== TASK ITEM ==
Could you find every line in the records below that contains the word "replacement" and copy it?

▼

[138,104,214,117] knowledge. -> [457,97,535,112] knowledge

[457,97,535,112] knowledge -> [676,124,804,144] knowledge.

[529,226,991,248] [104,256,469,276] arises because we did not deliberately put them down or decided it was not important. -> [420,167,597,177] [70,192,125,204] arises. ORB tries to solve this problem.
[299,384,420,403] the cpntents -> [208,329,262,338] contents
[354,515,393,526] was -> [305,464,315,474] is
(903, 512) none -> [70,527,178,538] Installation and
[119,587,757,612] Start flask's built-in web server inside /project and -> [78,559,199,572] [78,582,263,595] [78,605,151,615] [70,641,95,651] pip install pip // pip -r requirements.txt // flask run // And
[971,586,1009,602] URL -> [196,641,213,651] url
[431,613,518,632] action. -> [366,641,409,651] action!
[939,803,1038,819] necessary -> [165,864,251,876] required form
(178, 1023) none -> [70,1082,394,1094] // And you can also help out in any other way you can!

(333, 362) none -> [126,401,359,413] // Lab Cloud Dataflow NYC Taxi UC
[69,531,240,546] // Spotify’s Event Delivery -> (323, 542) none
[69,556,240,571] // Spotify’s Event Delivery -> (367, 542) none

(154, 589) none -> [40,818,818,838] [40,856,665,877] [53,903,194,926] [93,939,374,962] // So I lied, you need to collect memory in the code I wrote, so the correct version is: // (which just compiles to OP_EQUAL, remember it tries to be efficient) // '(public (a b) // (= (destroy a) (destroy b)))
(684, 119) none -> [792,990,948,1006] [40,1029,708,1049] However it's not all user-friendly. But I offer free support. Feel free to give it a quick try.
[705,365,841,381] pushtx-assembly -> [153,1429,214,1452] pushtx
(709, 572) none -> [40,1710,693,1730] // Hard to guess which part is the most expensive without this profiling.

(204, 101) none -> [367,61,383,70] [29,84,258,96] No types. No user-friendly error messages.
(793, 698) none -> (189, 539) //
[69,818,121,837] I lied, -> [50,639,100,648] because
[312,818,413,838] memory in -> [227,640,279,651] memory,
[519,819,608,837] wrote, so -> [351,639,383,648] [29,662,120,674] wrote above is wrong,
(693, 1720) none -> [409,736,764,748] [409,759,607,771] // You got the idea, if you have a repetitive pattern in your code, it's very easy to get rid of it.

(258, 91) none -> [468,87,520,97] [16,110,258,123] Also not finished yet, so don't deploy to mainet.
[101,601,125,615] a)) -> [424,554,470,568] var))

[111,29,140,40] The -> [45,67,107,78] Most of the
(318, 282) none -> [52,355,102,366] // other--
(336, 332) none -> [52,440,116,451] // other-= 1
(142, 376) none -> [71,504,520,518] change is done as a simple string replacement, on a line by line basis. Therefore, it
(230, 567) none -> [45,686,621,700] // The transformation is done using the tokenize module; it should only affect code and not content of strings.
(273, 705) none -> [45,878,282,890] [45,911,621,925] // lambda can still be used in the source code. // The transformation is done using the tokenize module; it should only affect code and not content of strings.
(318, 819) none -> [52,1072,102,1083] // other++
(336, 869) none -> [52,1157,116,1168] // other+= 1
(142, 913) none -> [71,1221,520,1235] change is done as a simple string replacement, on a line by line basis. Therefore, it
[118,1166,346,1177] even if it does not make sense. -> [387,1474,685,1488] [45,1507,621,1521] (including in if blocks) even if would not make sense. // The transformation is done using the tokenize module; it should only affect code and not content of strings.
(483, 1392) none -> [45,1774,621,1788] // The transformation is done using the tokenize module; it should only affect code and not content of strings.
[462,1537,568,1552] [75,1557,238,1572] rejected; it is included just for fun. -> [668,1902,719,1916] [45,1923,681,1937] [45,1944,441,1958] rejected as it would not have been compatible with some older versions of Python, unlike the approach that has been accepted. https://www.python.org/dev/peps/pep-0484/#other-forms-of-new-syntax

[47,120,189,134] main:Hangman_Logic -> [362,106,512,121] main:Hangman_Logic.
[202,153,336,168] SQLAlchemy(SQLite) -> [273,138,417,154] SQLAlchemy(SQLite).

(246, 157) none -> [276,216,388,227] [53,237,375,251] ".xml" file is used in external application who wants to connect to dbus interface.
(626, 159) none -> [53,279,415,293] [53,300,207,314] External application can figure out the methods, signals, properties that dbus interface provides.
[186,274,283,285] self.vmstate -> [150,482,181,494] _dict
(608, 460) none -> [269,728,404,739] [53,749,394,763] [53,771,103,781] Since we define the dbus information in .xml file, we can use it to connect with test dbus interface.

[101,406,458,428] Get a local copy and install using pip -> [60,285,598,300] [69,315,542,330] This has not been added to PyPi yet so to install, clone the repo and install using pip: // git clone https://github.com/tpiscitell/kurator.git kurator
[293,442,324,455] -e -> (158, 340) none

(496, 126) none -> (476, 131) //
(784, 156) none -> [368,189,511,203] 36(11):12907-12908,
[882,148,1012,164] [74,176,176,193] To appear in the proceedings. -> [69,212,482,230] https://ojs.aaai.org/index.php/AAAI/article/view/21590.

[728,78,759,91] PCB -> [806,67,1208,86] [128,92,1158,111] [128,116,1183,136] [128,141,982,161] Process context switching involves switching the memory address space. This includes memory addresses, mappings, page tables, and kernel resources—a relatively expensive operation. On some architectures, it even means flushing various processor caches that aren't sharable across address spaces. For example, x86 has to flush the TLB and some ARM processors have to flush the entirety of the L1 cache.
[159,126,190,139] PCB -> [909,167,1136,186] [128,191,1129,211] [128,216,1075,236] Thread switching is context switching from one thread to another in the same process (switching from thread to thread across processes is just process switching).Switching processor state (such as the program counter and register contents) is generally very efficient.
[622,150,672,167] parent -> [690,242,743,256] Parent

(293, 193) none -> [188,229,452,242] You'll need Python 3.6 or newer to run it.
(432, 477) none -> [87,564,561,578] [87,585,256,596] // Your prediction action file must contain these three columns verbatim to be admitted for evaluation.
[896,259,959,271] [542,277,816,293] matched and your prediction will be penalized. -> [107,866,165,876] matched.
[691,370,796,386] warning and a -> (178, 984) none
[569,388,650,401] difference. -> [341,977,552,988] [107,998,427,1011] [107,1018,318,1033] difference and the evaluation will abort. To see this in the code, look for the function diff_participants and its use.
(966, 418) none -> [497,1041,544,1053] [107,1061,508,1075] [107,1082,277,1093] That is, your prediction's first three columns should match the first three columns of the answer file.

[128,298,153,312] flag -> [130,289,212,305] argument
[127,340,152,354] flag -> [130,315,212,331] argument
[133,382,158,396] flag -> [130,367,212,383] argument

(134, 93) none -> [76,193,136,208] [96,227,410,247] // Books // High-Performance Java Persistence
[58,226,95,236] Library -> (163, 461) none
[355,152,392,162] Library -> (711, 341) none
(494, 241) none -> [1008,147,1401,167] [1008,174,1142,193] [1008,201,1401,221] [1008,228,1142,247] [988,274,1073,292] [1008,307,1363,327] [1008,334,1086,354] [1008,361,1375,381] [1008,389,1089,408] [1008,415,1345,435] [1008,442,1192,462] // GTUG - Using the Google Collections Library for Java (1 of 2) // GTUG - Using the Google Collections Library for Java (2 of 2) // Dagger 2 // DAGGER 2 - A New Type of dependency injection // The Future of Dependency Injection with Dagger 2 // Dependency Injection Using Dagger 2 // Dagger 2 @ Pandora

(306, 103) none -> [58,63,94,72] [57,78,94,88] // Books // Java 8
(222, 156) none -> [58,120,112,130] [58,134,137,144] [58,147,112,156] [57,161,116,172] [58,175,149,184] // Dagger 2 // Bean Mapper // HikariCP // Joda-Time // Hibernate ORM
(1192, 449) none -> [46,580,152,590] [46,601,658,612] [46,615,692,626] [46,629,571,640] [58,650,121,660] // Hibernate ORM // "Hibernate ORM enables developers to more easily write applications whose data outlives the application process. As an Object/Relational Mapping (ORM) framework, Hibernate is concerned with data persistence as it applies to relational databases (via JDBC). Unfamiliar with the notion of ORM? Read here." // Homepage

▲

== RESPONSE AREA ==
(142, 376) none -> [71,504,520,518] change is done as a simple string replacement, on a line by line basis. Therefore, it
(142, 913) none -> [71,1221,520,1235] change is done as a simple string replacement, on a line by line basis. Therefore, it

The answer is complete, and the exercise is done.